Anılan madde hükmü, dava konusunun dava sırasında el değiştirdiği bütün hâllerde uygulanır. Bu düzenlemeden anlaşılacağı üzere, dava açıldıktan sonra iki taraftan biri dava konusunu bir başkasına devrettiği takdirde, bu devrin usul hukuku bakımından doğuracağı sonuçlar devreden tarafın hangi taraf olduğu esas alınarak ayrı ayrı düzenlenmiştir.

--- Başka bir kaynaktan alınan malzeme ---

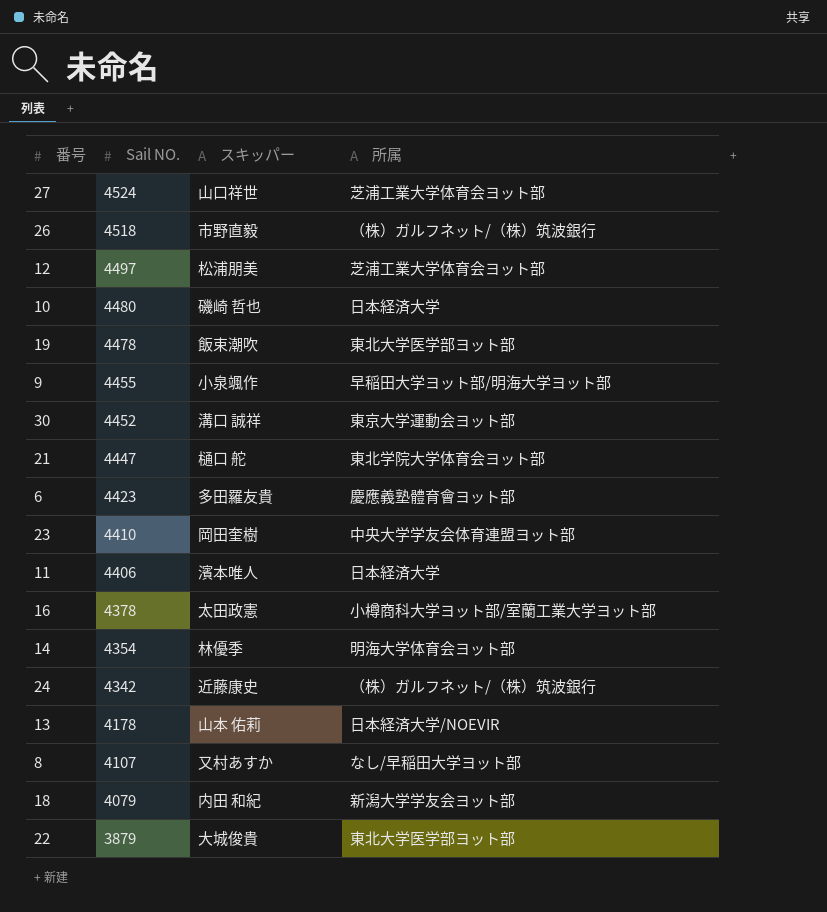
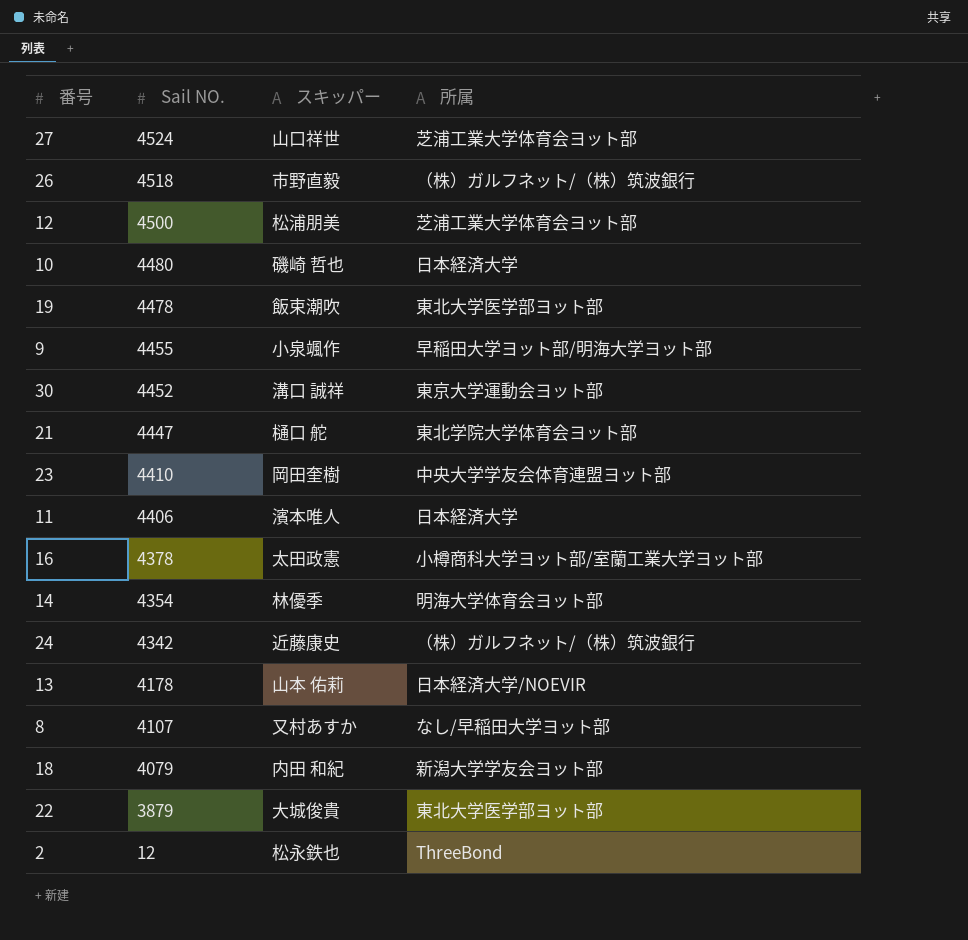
row 6: 4423 | 多田羅友貴 | 慶應義塾體育會ヨット部 -> none
12 | Sail NO.: 4497 -> 4500
row 2: none -> 12 | 松永鉄也 | ThreeBond

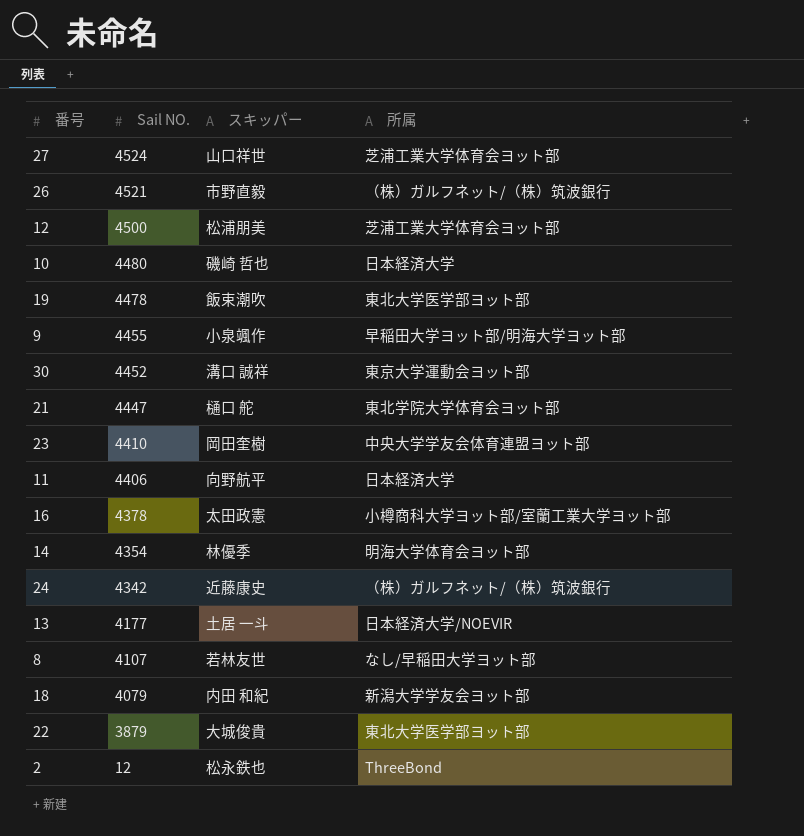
26 | Sail NO.: 4518 -> 4521
11 | スキッパー: 濱本唯人 -> 向野航平
13 | Sail NO.: 4178 -> 4177
13 | スキッパー: 山本 佑莉 -> 土居 一斗
8 | スキッパー: 又村あすか -> 若林友世

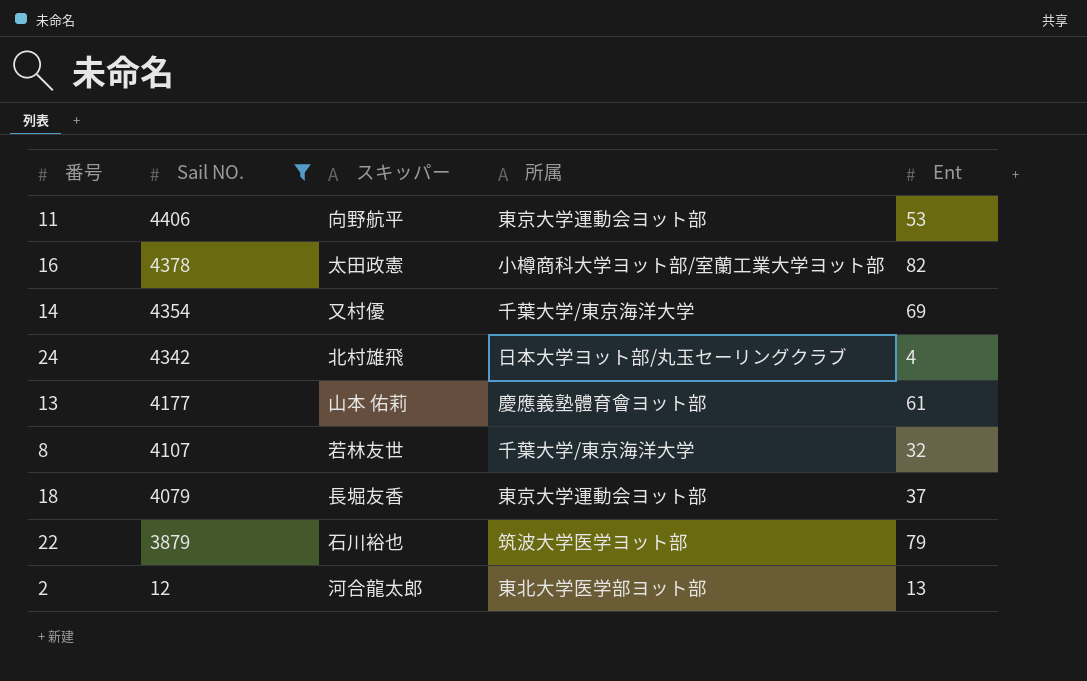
filter: none -> Sail NO. <= 4406
column Ent | position: none -> 5
11 | 所属: 日本経済大学 -> 東京大学運動会ヨット部
14 | スキッパー: 林優季 -> 又村優
14 | 所属: 明海大学体育会ヨット部 -> 千葉大学/東京海洋大学
24 | スキッパー: 近藤康史 -> 北村雄飛
24 | 所属: （株）ガルフネット/（株）筑波銀行 -> 日本大学ヨット部/丸玉セーリングクラブ
13 | スキッパー: 土居 一斗 -> 山本 佑莉
13 | 所属: 日本経済大学/NOEVIR -> 慶應義塾體育會ヨット部
8 | 所属: なし/早稲田大学ヨット部 -> 千葉大学/東京海洋大学
18 | スキッパー: 内田 和紀 -> 長堀友香
18 | 所属: 新潟大学学友会ヨット部 -> 東京大学運動会ヨット部
22 | スキッパー: 大城俊貴 -> 石川裕也
22 | 所属: 東北大学医学部ヨット部 -> 筑波大学医学ヨット部
2 | スキッパー: 松永鉄也 -> 河合龍太郎
2 | 所属: ThreeBond -> 東北大学医学部ヨット部

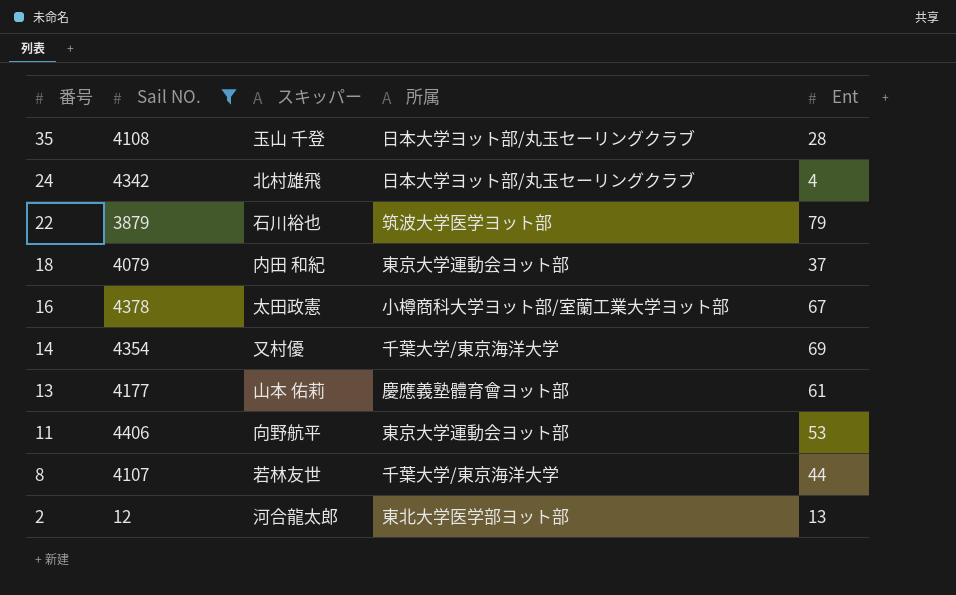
row order: Sail NO. descending -> 番号 descending
row 35: none -> 4108 | 玉山 千登 | 日本大学ヨット部/丸玉セーリングクラブ | 28
18 | スキッパー: 長堀友香 -> 内田 和紀
16 | Ent: 82 -> 67
8 | Ent: 32 -> 44

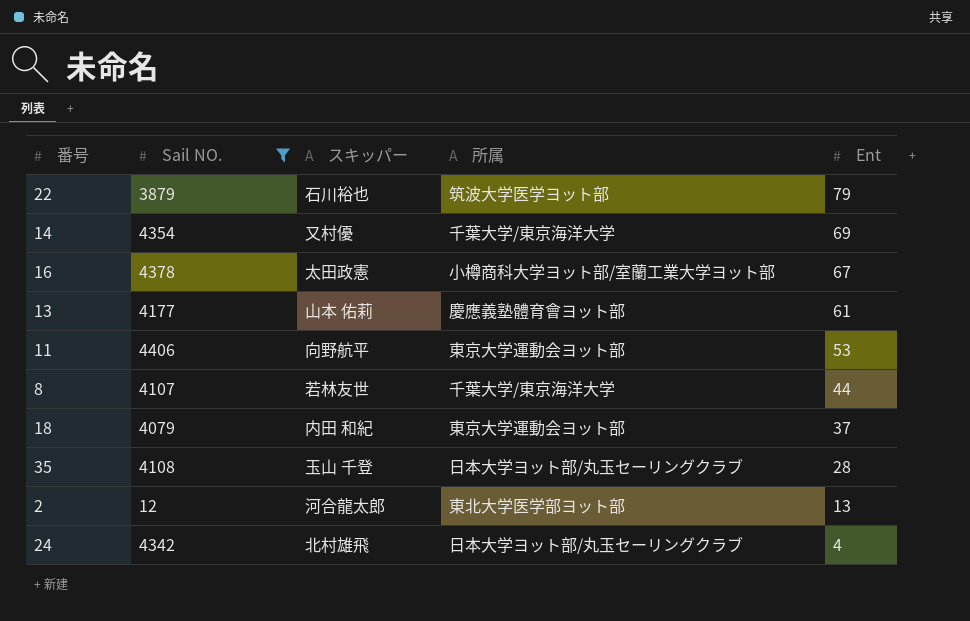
row order: 番号 descending -> Ent descending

Maddenin ikinci fıkrası gereğince davanın açılmasından sonra, dava konusu davacı tarafından devredilirse, devralmış olan kişi, görülmekte olan davada davacı yerine geçer ve davaya kaldığı yerden itibaren devam eder. Başka bir anlatımla HMK’nın 125/2 nci maddesinde, davacı tarafından dava konusunun üçüncü kişiye devredilmesi hâlinde, devralan üçüncü kişinin, hukuk gereği (ipso iure) davacı sıfatı ve buna bağlı olarak davayı takip yetkisi kazanacağı ve davanın yeni davacı ile süreceği kabul edilmiştir.
Davacının dava konusunu devretmesi durumunda, davalının tercihi aranmadan, devralan, davacının yerine kendiliğinden geçerek yargılama aşamasında her zaman davada taraf sıfatını kazanacaktır. Eş deyişle HMK’nın 125/2 nci maddesinde, davalıya birinci fıkradakine benzer seçimlik haklar tanınmamış; devir alan kişinin davacının yerine geçmek suretiyle davaya kaldığı yerden devam edeceği ilkesi getirilmiştir. Dava konusu hangi aşamada devredildiyse, o andan itibaren devralan kişi davanın tarafı hâline gelecektir. (Hukuk genel Kurulunun 31.05.2022 tarihli ve 2018/(14)7-30 Esas, 2022/782 Karar ile 22.11.2022 tarihli ve 1-851/1557 sayılı kararları)
Yapılan açıklamalar ışığında somut olaya gelince; davacının dava tarihi itibariyle dava konusu 10345 ada 4 sayılı parselde B Blok 2,3,7 ve 8 No.lu bağımsız bölümlerin, 10349 ada 2 sayılı parselde A Blok 1,15, 17, B2 Blok 1 ilâ 11, B4 Blok 12, 13 ve 17 nolu bağımsız bölümlerin maliki ve yine çekişmeli diğer 10351 ada 2, 10352 ada 2, 10358 ada 2, 10398 ada 2 ve 10404 ada 3 parsel sayılı taşınmazlarda paydaş iken, gerek dosyada mevcut tapu kayıtları gerekse UYAP üzerinden yapılan tapu sorgulamasına göre, davacının anılan taşınmazlardaki mülkiyet haklarını yargılama sırasında dava dışı 3 üncü kişilere temlik ettiği gibi bazı taşınmazlarda da davaya konu fazlalık şerhlerinin terkin edildiği görülmektedir.
O halde, mahkemece dava konusu taşınmazların şerh ve beyanlar ile tüm intikalleri gösterir şekilde tapu kütük sayfaları getirtilerek fazlalık şerhlerinin terkin edilip edilmediğinin kuşkuya yer bırakmayacak biçimde ortaya konulması ve şerhin terkin edildiği taşınmazlar bakımından davanın konusunun kalmadığının dikkate alınması, şerhin mevcut olduğu ve davacının temlik ettiği taşınmazlardaki en son malikler yönünden de HMK’nın 125 inci maddesi uyarınca işlem yapılması gerekirken re’sen gözetilmesi gereken bu hususlar dikkate alınmadan yazılı olduğu üzere karar verilmiş olması doğru değildir.
Hal böyle olunca, yukarıda açıkladığım nedenlerle ilk Derece Mahkeme kararının bozulması görüşünde olduğumdan, sayın çoğunluğun kararına katılamıyorum.